**What the task asks:** All lines in the data below carrying the string "unless" are to be located and copied.

━━━ Extracted material ━━━

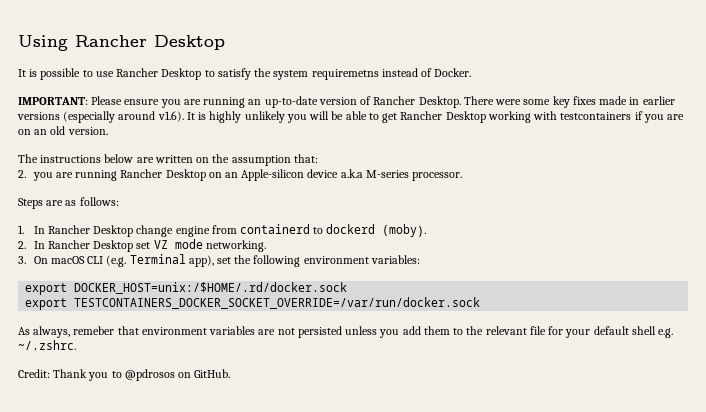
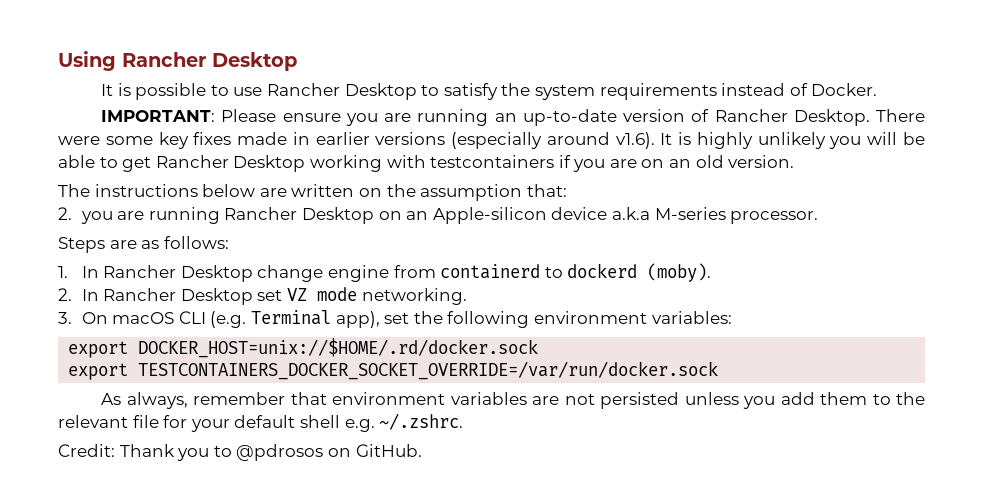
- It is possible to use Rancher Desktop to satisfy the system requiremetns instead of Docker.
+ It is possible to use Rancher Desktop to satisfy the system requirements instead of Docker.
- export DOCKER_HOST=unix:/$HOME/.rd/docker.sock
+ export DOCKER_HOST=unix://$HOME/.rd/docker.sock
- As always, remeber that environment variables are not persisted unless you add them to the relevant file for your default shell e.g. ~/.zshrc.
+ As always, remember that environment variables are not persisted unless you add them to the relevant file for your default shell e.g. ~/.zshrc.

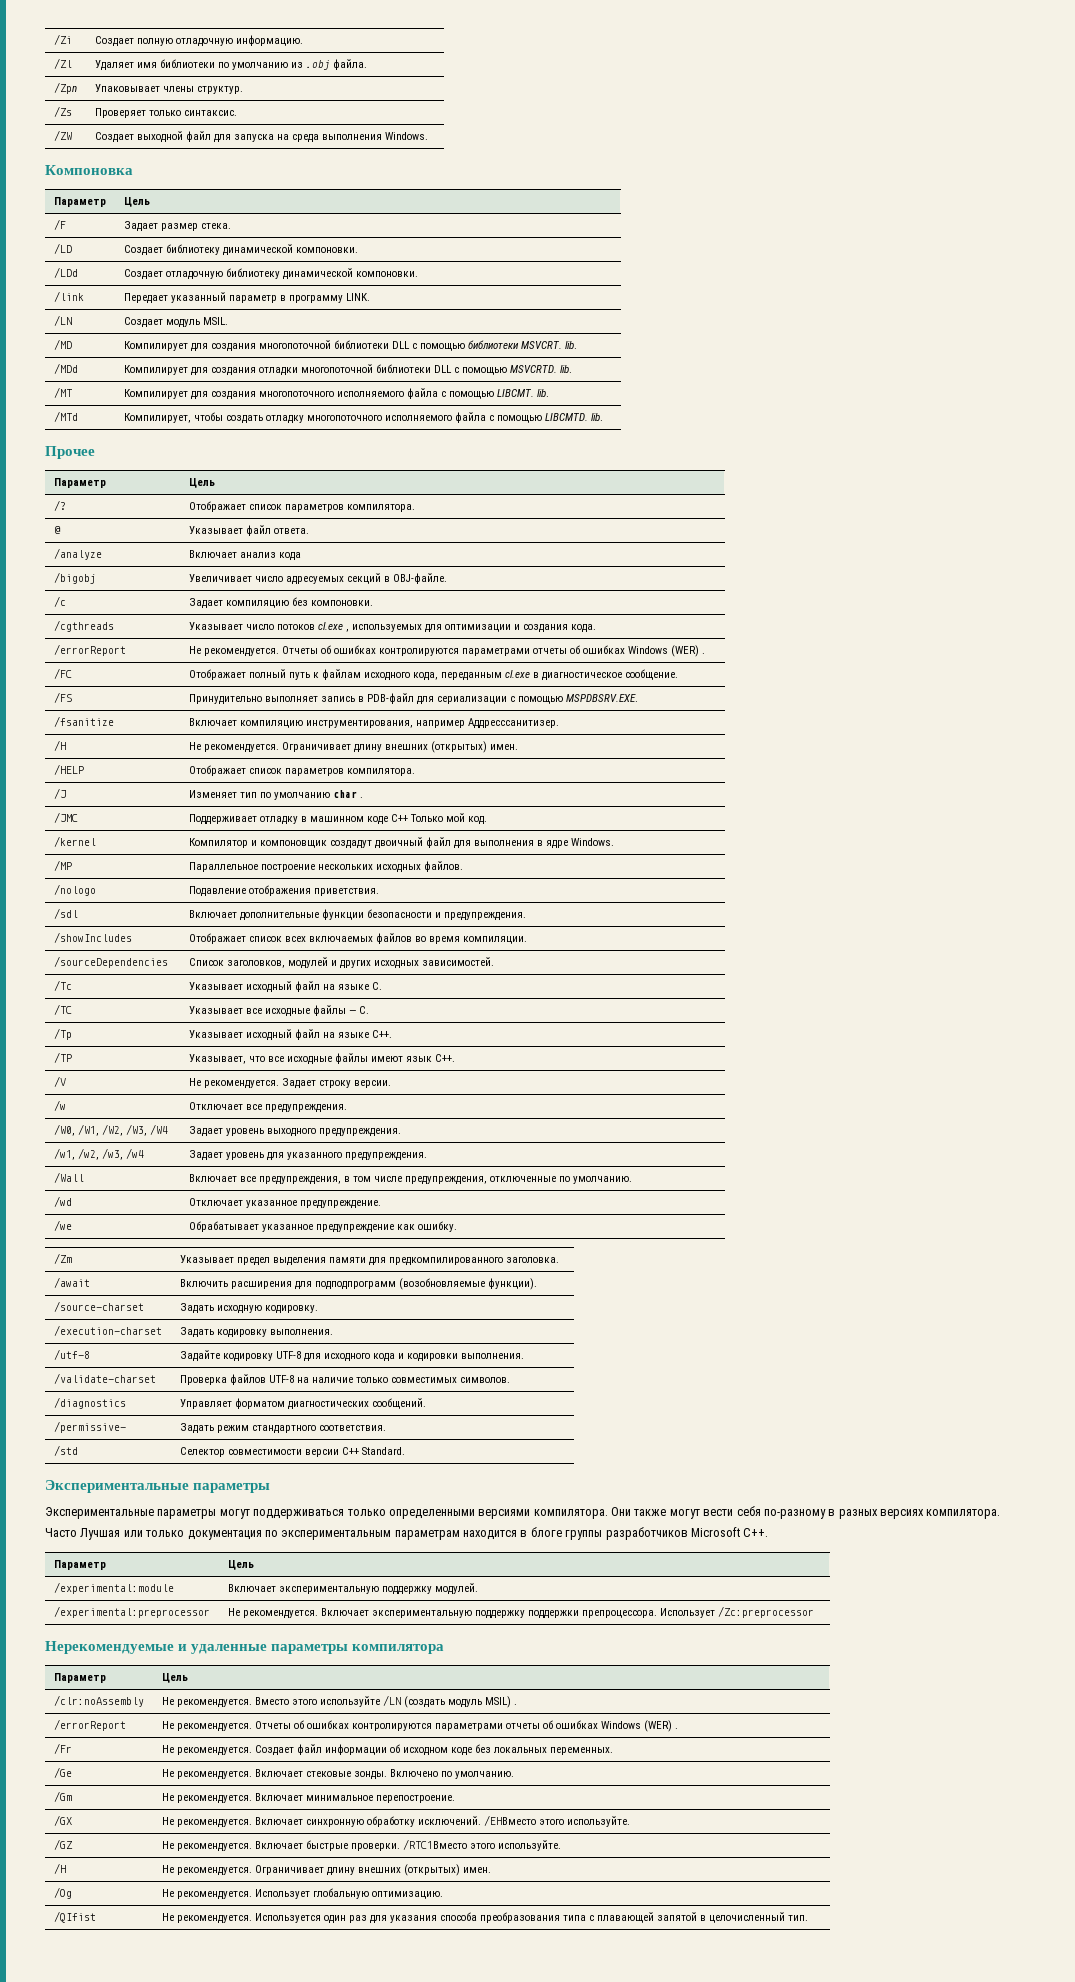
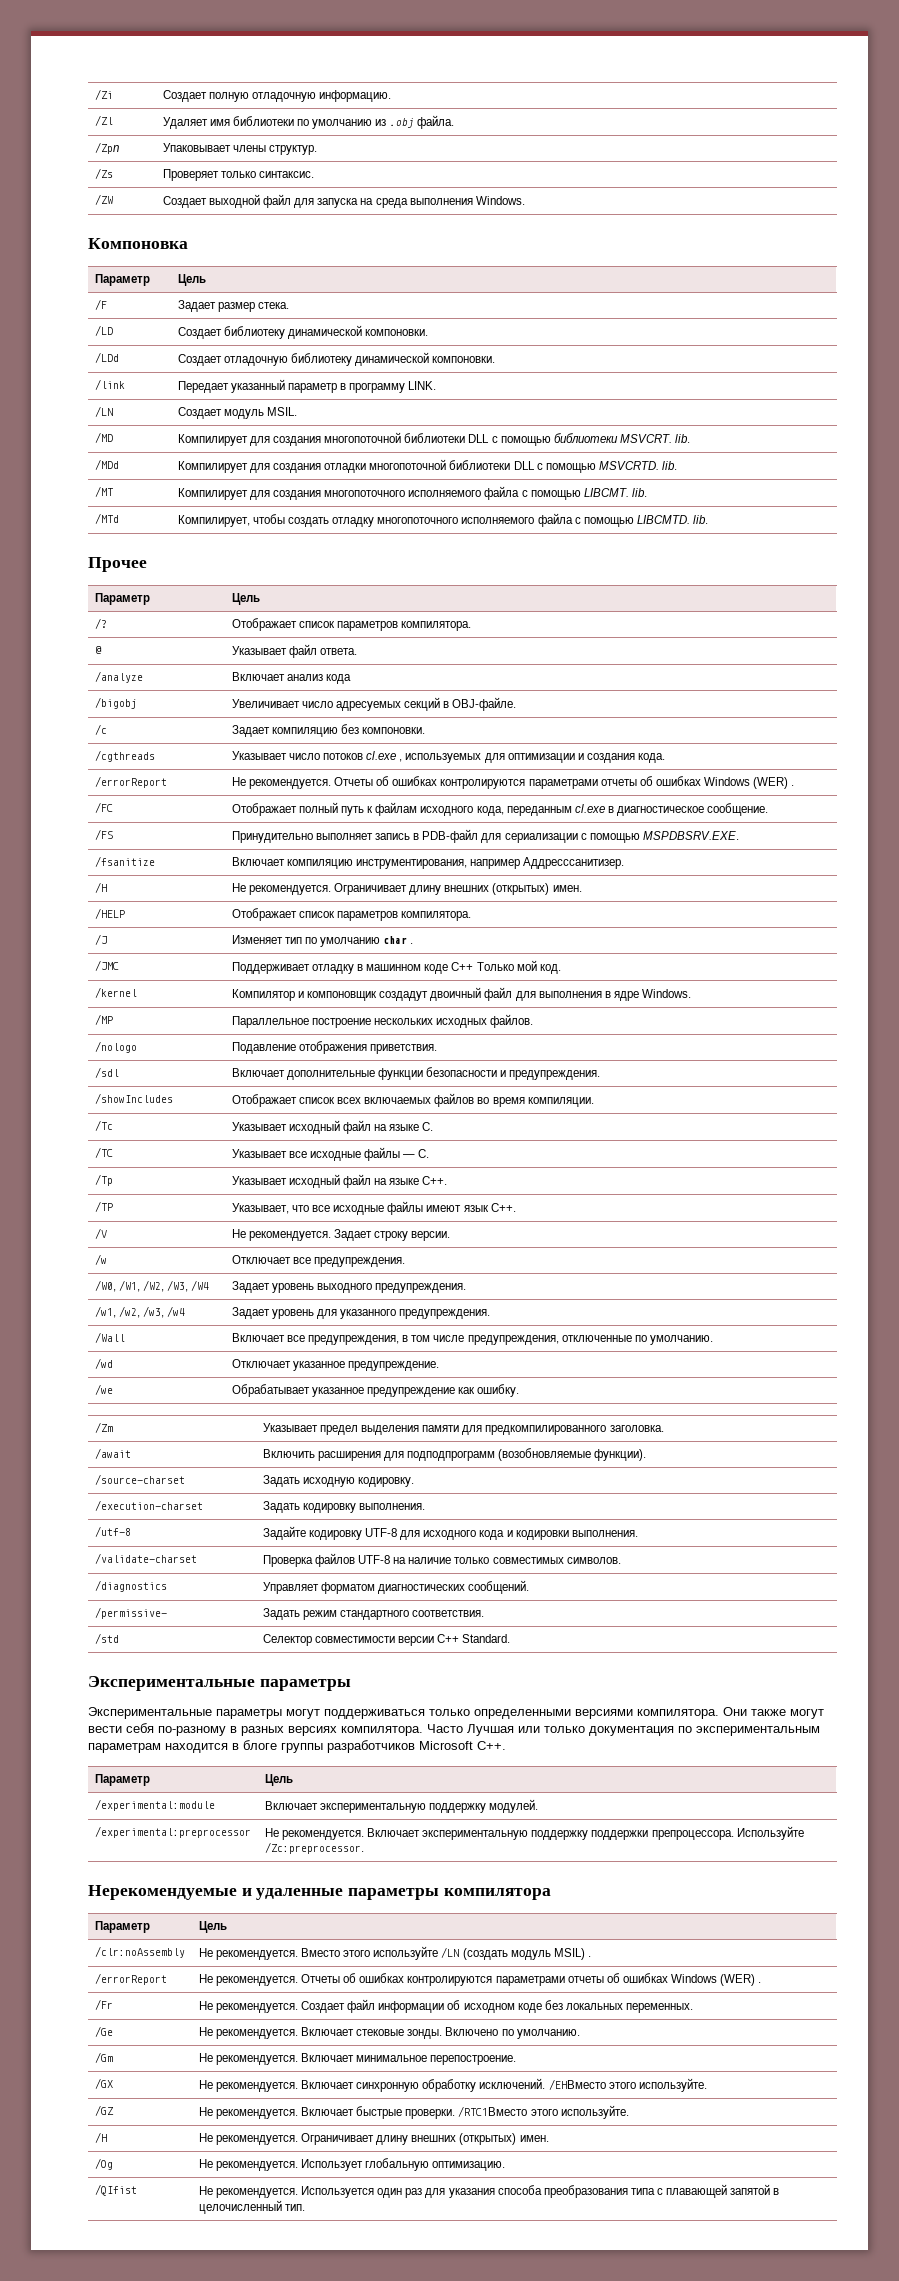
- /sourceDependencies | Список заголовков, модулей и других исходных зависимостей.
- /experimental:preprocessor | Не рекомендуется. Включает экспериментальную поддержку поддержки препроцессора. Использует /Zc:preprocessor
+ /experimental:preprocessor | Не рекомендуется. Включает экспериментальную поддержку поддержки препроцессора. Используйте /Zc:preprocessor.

━━━

**Output of the exercise:**
- As always, remeber that environment variables are not persisted unless you add them to the relevant file for your default shell e.g. ~/.zshrc.
+ As always, remember that environment variables are not persisted unless you add them to the relevant file for your default shell e.g. ~/.zshrc.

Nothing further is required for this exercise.